(Data excerpts)
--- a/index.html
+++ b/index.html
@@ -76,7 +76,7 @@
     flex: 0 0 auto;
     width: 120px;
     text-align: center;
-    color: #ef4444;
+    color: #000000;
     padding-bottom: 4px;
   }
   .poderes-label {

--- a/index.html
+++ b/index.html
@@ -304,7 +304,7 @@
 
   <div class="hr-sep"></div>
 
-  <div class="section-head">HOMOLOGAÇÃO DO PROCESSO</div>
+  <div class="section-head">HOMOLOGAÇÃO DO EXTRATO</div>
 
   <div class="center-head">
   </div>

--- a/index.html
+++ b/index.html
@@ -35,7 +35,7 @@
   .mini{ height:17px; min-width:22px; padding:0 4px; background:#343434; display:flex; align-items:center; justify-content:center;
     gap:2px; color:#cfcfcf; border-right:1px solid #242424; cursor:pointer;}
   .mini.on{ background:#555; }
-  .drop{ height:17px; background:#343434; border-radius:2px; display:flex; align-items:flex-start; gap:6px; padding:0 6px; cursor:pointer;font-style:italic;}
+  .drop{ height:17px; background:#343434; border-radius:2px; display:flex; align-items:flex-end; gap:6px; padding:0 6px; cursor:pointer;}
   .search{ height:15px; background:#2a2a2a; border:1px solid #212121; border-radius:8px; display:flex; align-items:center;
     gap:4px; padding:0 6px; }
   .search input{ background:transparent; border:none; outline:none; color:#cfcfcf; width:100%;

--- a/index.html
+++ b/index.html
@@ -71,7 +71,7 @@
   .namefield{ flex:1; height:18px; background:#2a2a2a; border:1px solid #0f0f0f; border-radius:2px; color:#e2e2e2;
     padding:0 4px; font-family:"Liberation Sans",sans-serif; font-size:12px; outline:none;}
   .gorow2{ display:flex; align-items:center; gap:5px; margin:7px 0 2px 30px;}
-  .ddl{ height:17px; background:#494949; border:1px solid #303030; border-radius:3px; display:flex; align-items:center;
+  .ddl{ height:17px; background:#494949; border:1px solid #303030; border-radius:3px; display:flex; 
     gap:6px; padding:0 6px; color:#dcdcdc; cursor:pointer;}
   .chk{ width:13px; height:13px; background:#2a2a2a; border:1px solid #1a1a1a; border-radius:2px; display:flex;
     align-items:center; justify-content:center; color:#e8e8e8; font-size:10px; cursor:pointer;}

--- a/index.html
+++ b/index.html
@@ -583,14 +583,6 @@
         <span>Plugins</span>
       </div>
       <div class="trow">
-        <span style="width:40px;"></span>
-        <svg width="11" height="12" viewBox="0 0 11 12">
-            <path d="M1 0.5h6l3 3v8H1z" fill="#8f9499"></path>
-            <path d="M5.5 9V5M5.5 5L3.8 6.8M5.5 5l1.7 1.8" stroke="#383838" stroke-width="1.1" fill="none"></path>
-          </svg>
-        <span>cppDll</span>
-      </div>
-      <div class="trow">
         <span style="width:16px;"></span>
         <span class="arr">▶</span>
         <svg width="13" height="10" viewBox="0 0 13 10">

- _TASK DIRECTIONS_
Whenever a line of the records holds the string "size", pick it out and copy it.

- _EXERCISE RESPONSE_
     padding:0 4px; font-family:"Liberation Sans",sans-serif; font-size:12px; outline:none;}
     align-items:center; justify-content:center; color:#e8e8e8; font-size:10px; cursor:pointer;}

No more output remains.